Count relevance/weighted arithmetic mean SQL - sql

I have a table of movies and a table of reviews
In my app, I want to show top 10 movies of any genre.
I clearly cannot sort movies just by rating since there are movies with only 1 5 star review, thus only irrelevant movies will be recommended to users.
Currently I receive from DB top 100 movies in this genre sorted by reviews, sort this list by rating on server and only then display top 10.
That kinda works but this solution is impractical in case of e.g. review bombing and moreover, the purpose of top 10 list is to recommend the most relevant movies.
My idea was to add relevance column into the movies table but I've got no clue how to count it:
(amount of 5 star reviews * 5 ) + (amount of 4 star reviews * 4 ) and so on - no
(amount of 5 star reviews * 1 ) + (amount of 4 star reviews * 0.8) + ... + (amount of 0 star reviews * 0.1) - no
total amount of reviews / avgrating - no
((amount of 5 star reviews * 5 ) + (amount of 4 star reviews * 4 ) and so on) / amount of reviews total - mb, I'm not sure what about 0
Moreover, the rating in ratings is not a real number. User can give only 5, 4.5, 4 etc. score review.

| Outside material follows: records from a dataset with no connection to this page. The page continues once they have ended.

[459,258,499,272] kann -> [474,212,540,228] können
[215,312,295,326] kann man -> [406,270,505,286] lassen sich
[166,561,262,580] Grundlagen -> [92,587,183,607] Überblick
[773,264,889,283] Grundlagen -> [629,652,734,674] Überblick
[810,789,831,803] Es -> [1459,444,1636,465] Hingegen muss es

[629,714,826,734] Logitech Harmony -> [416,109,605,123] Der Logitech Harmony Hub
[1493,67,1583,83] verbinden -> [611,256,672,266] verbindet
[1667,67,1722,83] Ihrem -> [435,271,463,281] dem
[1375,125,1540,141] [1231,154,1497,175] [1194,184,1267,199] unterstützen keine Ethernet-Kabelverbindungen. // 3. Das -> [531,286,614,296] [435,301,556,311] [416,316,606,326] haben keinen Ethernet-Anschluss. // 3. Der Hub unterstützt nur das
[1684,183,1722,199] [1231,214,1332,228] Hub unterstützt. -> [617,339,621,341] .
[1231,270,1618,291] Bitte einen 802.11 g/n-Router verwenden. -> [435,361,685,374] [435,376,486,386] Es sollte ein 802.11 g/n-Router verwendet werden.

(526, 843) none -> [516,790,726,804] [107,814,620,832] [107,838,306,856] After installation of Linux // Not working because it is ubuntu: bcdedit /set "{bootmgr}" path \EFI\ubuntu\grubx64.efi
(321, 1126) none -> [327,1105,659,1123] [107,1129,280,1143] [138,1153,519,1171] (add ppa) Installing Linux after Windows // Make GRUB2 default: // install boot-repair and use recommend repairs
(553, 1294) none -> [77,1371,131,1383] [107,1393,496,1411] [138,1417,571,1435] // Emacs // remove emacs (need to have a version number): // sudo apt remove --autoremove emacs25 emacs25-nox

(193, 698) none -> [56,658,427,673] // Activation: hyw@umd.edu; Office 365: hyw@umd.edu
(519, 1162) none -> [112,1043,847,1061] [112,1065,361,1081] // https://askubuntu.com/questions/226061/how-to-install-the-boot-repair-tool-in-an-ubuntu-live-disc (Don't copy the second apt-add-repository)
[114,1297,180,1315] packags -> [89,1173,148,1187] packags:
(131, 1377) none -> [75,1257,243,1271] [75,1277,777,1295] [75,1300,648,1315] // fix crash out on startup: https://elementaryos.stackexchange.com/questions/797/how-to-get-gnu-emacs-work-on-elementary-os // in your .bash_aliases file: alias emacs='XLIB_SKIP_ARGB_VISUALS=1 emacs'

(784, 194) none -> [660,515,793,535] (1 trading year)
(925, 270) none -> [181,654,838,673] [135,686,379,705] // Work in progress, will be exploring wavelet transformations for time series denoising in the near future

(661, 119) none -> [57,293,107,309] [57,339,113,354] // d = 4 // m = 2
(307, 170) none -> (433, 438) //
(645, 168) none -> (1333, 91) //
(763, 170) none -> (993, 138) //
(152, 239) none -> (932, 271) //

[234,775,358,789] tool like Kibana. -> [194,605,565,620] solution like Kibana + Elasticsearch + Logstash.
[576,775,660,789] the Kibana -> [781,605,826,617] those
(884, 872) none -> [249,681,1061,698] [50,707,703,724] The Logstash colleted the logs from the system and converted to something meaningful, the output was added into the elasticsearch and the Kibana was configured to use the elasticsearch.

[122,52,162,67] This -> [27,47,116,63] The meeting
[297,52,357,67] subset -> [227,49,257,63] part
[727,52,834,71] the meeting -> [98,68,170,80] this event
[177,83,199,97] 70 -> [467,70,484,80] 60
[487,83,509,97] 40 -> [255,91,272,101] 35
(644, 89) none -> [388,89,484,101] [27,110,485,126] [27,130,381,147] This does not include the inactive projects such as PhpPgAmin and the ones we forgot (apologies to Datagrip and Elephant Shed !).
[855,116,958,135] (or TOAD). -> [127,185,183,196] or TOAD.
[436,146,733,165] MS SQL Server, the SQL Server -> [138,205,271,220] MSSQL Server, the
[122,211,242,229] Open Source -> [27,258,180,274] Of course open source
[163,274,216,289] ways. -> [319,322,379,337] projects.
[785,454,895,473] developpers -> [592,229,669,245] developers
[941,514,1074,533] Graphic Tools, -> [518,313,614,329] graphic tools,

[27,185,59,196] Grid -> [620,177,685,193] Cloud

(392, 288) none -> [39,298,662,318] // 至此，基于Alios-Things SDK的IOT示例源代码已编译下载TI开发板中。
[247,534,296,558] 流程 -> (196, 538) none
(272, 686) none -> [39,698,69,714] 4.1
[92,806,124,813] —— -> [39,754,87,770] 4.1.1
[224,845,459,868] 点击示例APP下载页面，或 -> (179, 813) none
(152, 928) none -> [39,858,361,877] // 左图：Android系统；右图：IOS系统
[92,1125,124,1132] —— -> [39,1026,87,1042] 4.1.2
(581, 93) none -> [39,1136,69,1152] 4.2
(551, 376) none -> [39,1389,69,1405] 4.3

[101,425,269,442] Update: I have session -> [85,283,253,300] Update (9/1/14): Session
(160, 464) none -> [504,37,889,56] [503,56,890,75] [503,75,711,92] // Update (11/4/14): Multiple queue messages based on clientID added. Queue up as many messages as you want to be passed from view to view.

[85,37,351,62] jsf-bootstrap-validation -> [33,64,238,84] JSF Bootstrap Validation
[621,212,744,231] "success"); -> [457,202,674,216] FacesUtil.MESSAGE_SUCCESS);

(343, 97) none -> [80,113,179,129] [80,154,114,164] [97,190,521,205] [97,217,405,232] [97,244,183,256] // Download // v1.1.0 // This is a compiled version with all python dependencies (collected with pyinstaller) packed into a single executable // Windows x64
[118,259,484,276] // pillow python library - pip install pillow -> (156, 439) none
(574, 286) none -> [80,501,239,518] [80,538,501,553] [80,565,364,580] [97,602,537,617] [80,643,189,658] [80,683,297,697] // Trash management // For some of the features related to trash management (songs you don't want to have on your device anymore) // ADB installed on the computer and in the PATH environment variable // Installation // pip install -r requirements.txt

But what about the situation where users can rate movies like 5, 4.9, 4.8 ... 0.1?
So, how to perform this operation in better way?
[Upd] I think instead of division of smth. we should multiply averagerating and reviews from movies in order to count the relevance (averagerating and reviews are alredy automatically updated on each insert/delete/update). Also we should try to normalize the product.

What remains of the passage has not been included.